**DATA SECTION:**
*****

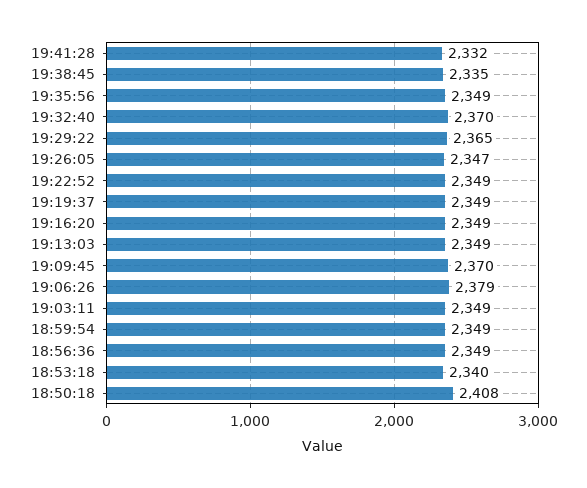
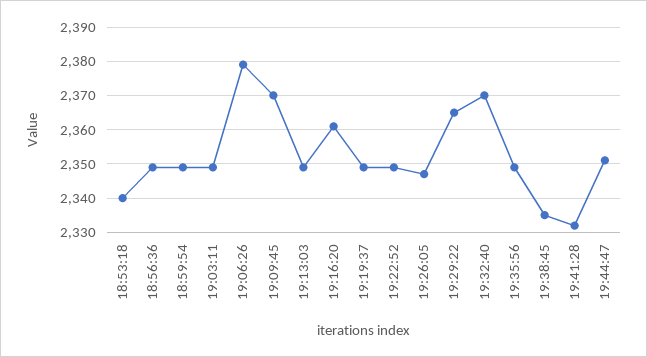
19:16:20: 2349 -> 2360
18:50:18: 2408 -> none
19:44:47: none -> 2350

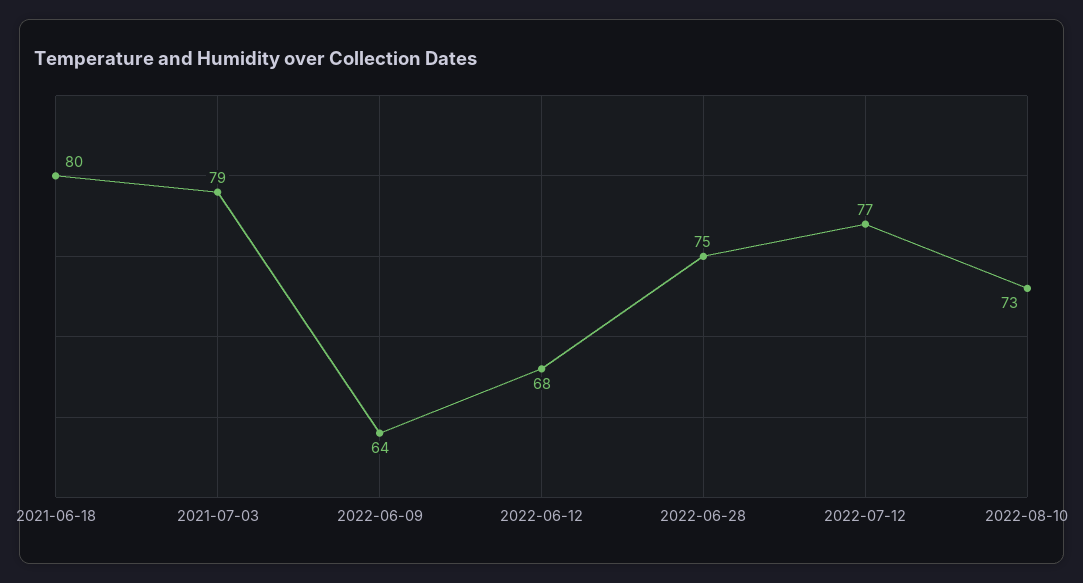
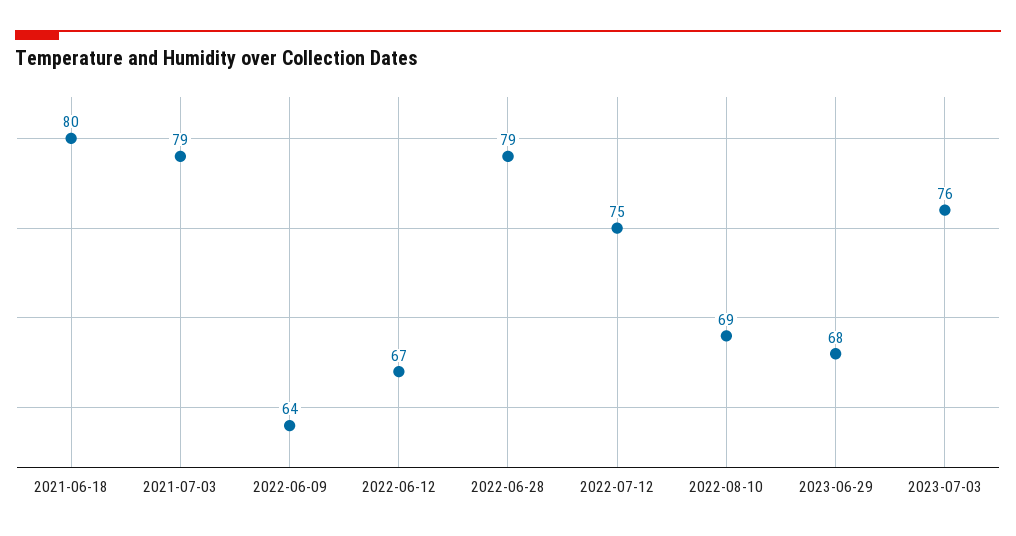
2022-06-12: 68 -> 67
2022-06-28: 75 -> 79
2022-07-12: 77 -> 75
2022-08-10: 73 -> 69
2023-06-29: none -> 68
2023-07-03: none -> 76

*****

**INSTRUCTIONS TO FOLLOW:**
Copy every record exactly, dropping the images.

**RESPONSE FOR THIS EXERCISE:**
19:16:20: 2349 -> 2360
18:50:18: 2408 -> none
19:44:47: none -> 2350

2022-06-12: 68 -> 67
2022-06-28: 75 -> 79
2022-07-12: 77 -> 75
2022-08-10: 73 -> 69
2023-06-29: none -> 68
2023-07-03: none -> 76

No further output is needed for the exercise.